Moreover, the fact of insolvency does not render the concept of “deepening insolvency” a more logical one than the concept of “shallowing profitability.”  That is, the mere fact that a business in the red gets redder when a business decision goes wrong and a business in the black gets paler does not explain why the law should recognize an independent cause of action based on the decline in enterprise value in the crimson setting and not in the darker one.  If in either setting the directors remain responsible to exercise their business judgment considering the company’s business context, then the appropriate tool to examine the conduct of the directors is the traditional fiduciary duty ruler.  No doubt the fact of insolvency might weigh heavily in a court’s analysis of, for example, whether the board acted with fidelity and care in deciding to undertake more debt to continue the company’s operations, but that is the proper role of insolvency, to act as an important contextual fact in the fiduciary duty metric. In that context, our law already requires the directors of an insolvent corporation to consider, as fiduciaries, the interests of the corporation’s creditors who, by definition, are owed more than the corporation has the wallet to repay.

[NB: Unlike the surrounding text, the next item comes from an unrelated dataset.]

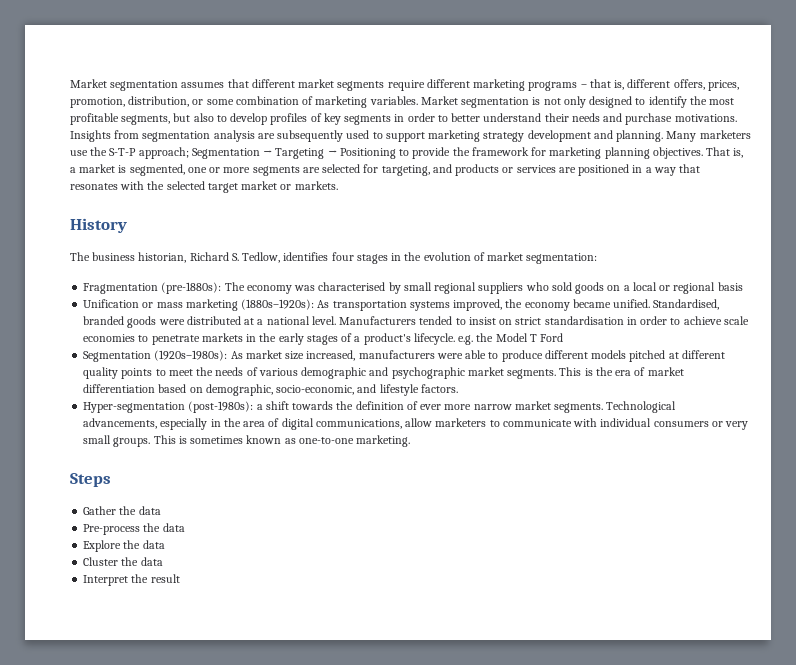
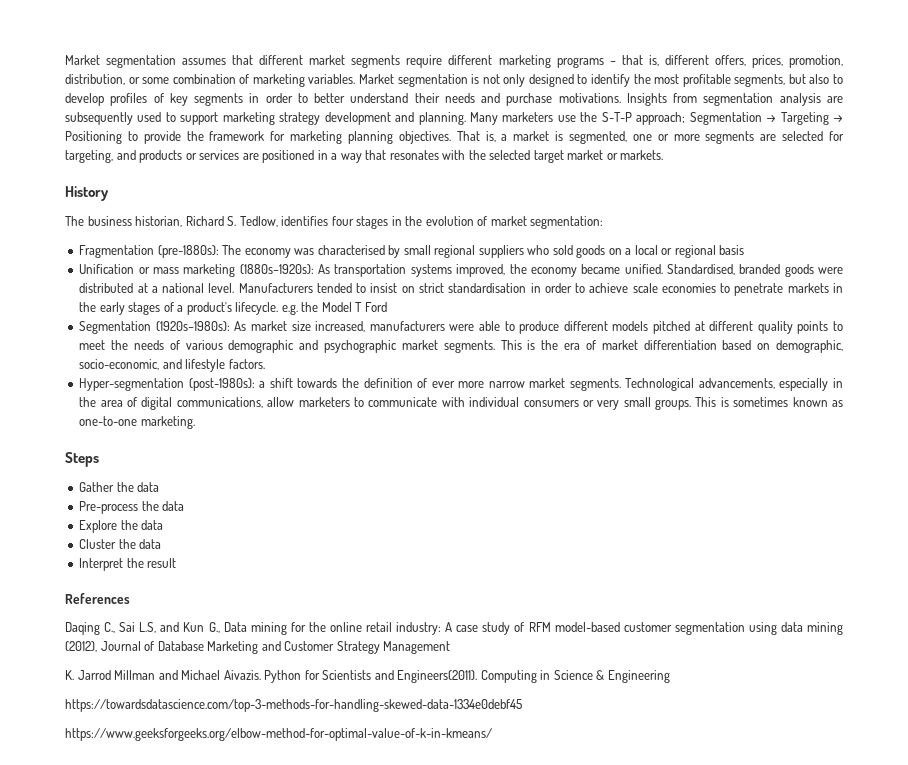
+ References
+ Daqing C., Sai L.S, and Kun G., Data mining for the online retail industry: A case study of RFM model-based customer segmentation using data mining (2012), Journal of Database Marketing and Customer Strategy Management
+ K. Jarrod Millman and Michael Aivazis. Python for Scientists and Engineers(2011). Computing in Science & Engineering
+ https://towardsdatascience.com/top-3-methods-for-handling-skewed-data-1334e0debf45
+ https://www.geeksforgeeks.org/elbow-method-for-optimal-value-of-k-in-kmeans/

In so ruling, I reach a result consistent with a growing body of federal jurisprudence, which has recognized that those federal courts that became infatuated with the concept, did not look closely enough at the object of their ardor.  Among the earlier federal decisions embracing the notion – by way of a hopeful prediction of state law – that deepening insolvency should be recognized as a cause of action admittedly were three decisions from within the federal Circuit of which Delaware is a part.  None of those decisions explains the rationale for concluding that deepening insolvency should be recognized as a cause of action or how such recognition would be consistent with traditional concepts of fiduciary responsibility.

The Delaware Supreme Court’s adoption of the basis and reasoning of the Chancery Court’s strongly-worded opinion represents the end of the road for the deepening insolvency cause of action under Delaware law.

Hints In The Gheewalla Decision? Interestingly, in its brief order the Delaware Supreme Court dropped a footnote giving not only the citation for the Chancery Court’s decision, Trenwick America Litig, Trust v. Ernst & Young, L.L.P., 906 A.2d 168 (Del. Ch. 2006), but also an intriguing comment: "Accord North American Catholic Educational Programming Foundation, Inc. v. Gheewalla, 2007 WL 1453705 (Del. Supr. 2007)." This was a reference to its own decision of May 18, 2007 (opinion available here) holding that creditors cannot bring a direct cause of action for breach of fiduciary duty against directors of corporations that are insolvent or in the zone of insolvency.

  • As discussed in an earlier post on the Gheewalla decision, the Delaware Supreme Court opinion cited the lower court decision in Trenwick favorably, as well as the earlier Chancery Court decision in Production Resources (opinion available here), discussed in another earlier post
  • The "Accord" reference in its Trenwick order suggests that the Delaware Supreme Court believed that its May 2007 Gheewalla decision foreshadowed this week’s affirmance of the Chancery Court’s Trenwick decision and reasoning.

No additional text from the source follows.